# Time to sell!



## fishhuntsmoke (Jan 30, 2011)

Have you not a vehicle to travel to ice?!? Been fishing since the day after Christmas on haRdwateR.....r u serious about selling gear and sled??


Posted using Outdoor Hub Campfire


----------



## wildcoy73 (Mar 2, 2004)

Will not sell the stuff. To much invested in the sstuff to restart

Dont let others effect your enjoyment. Just enjoy your time outside.


----------



## broad1kj (Jan 14, 2011)

wildcoy73 said:


> Will not sell the stuff. To much invested in the sstuff to restart
> 
> I would hold on to it. You are definitly right... ice fishing can be a very expensive sport to get started. Im sure that after this warm spell we are supposed to get it will return to the usual Michigan sub-freezing winter.
> 
> If not, there is ALOT of ice up North where I fish... take a day off and road trip it. Could be very well worth it!


----------



## Mac423 (Jan 31, 2011)

cant speak for you guys to the south, but were expecting to be back on the river here in Saginaw.
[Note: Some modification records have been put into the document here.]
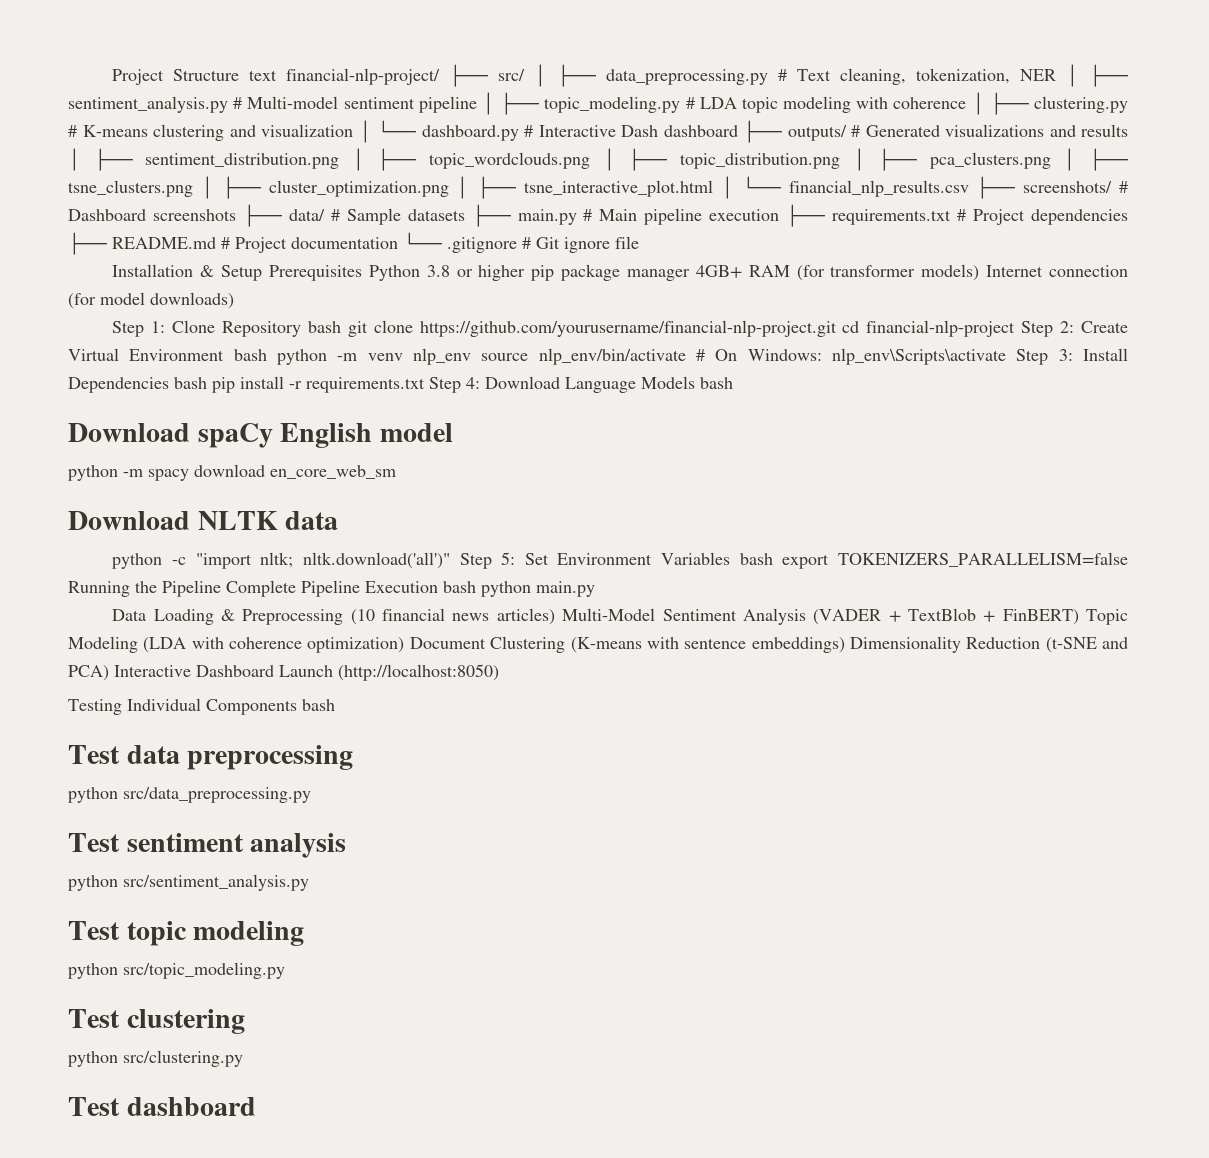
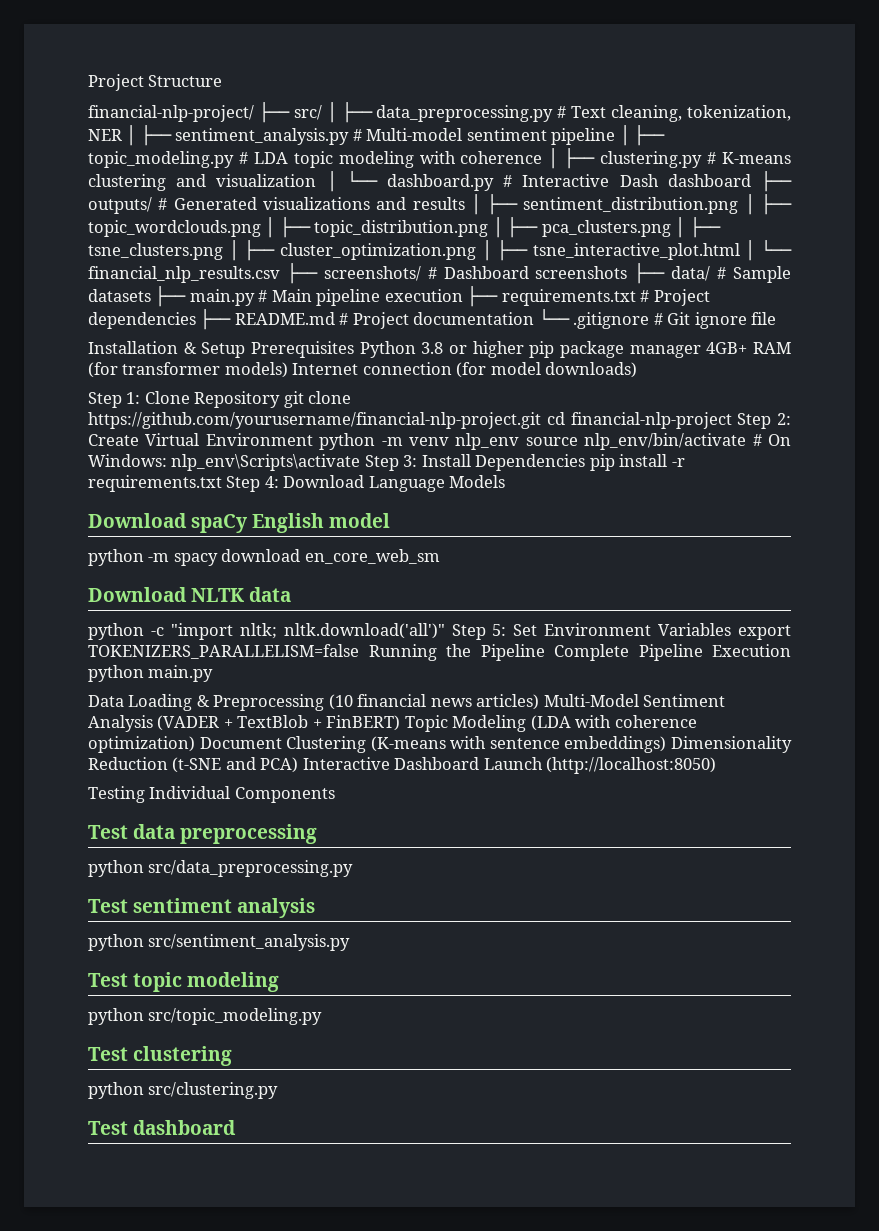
- Project Structure text financial-nlp-project/ ├── src/ │ ├── data_preprocessing.py # Text cleaning, tokenization, NER │ ├── sentiment_analysis.py # Multi-model sentiment pipeline │ ├── topic_modeling.py # LDA topic modeling with coherence │ ├── clustering.py # K-means clustering and visualization │ └── dashboard.py # Interactive Dash dashboard ├── outputs/ # Generated visualizations and results │ ├── sentiment_distribution.png │ ├── topic_wordclouds.png │ ├── topic_distribution.png │ ├── pca_clusters.png │ ├── tsne_clusters.png │ ├── cluster_optimization.png │ ├── tsne_interactive_plot.html │ └── financial_nlp_results.csv ├── screenshots/ # Dashboard screenshots ├── data/ # Sample datasets ├── main.py # Main pipeline execution ├── requirements.txt # Project dependencies ├── README.md # Project documentation └── .gitignore # Git ignore file
+ Project Structure
+ financial-nlp-project/ ├── src/ │ ├── data_preprocessing.py # Text cleaning, tokenization, NER │ ├── sentiment_analysis.py # Multi-model sentiment pipeline │ ├── topic_modeling.py # LDA topic modeling with coherence │ ├── clustering.py # K-means clustering and visualization │ └── dashboard.py # Interactive Dash dashboard ├── outputs/ # Generated visualizations and results │ ├── sentiment_distribution.png │ ├── topic_wordclouds.png │ ├── topic_distribution.png │ ├── pca_clusters.png │ ├── tsne_clusters.png │ ├── cluster_optimization.png │ ├── tsne_interactive_plot.html │ └── financial_nlp_results.csv ├── screenshots/ # Dashboard screenshots ├── data/ # Sample datasets ├── main.py # Main pipeline execution ├── requirements.txt # Project dependencies ├── README.md # Project documentation └── .gitignore # Git ignore file
- Step 1: Clone Repository bash git clone https://github.com/yourusername/financial-nlp-project.git cd financial-nlp-project Step 2: Create Virtual Environment bash python -m venv nlp_env source nlp_env/bin/activate # On Windows: nlp_env\Scripts\activate Step 3: Install Dependencies bash pip install -r requirements.txt Step 4: Download Language Models bash
+ Step 1: Clone Repository git clone https://github.com/yourusername/financial-nlp-project.git cd financial-nlp-project Step 2: Create Virtual Environment python -m venv nlp_env source nlp_env/bin/activate # On Windows: nlp_env\Scripts\activate Step 3: Install Dependencies pip install -r requirements.txt Step 4: Download Language Models
- python -c "import nltk; nltk.download('all')" Step 5: Set Environment Variables bash export TOKENIZERS_PARALLELISM=false Running the Pipeline Complete Pipeline Execution bash python main.py
+ python -c "import nltk; nltk.download('all')" Step 5: Set Environment Variables export TOKENIZERS_PARALLELISM=false Running the Pipeline Complete Pipeline Execution python main.py
- Testing Individual Components bash
+ Testing Individual Components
Still waiting to see what toll the warm up/rain has, but im guesstimating a 2 week layoff at the longest. Dont sell all your gear, that will only guarantee a deep freeze and a regret ridden conscience.


----------



## TrekJeff (Sep 7, 2007)

Cheer up guys. It's going to cool back down and produce ice. I mean it has to, according to UPS my Nils Auger should arrive tomorrow!!


----------



## helmet (Jan 13, 2011)

Yep, sounds like you need to sell everything. I would get an Hd tv so you can watch people fishing on tv. I live in the Allegan area and have fished the last 6 days in a row and its been really good. the ice has gotten better every day. This warm up will be bad for some lakes but the guy who does his homework is gonna fish right on through the entire season. I dont take chances either. Three inches or I dont go. l


----------



## RichP (Jan 13, 2003)

wildcoy73 said:


> Well looks like the days of ice fishing in southern michigan are over.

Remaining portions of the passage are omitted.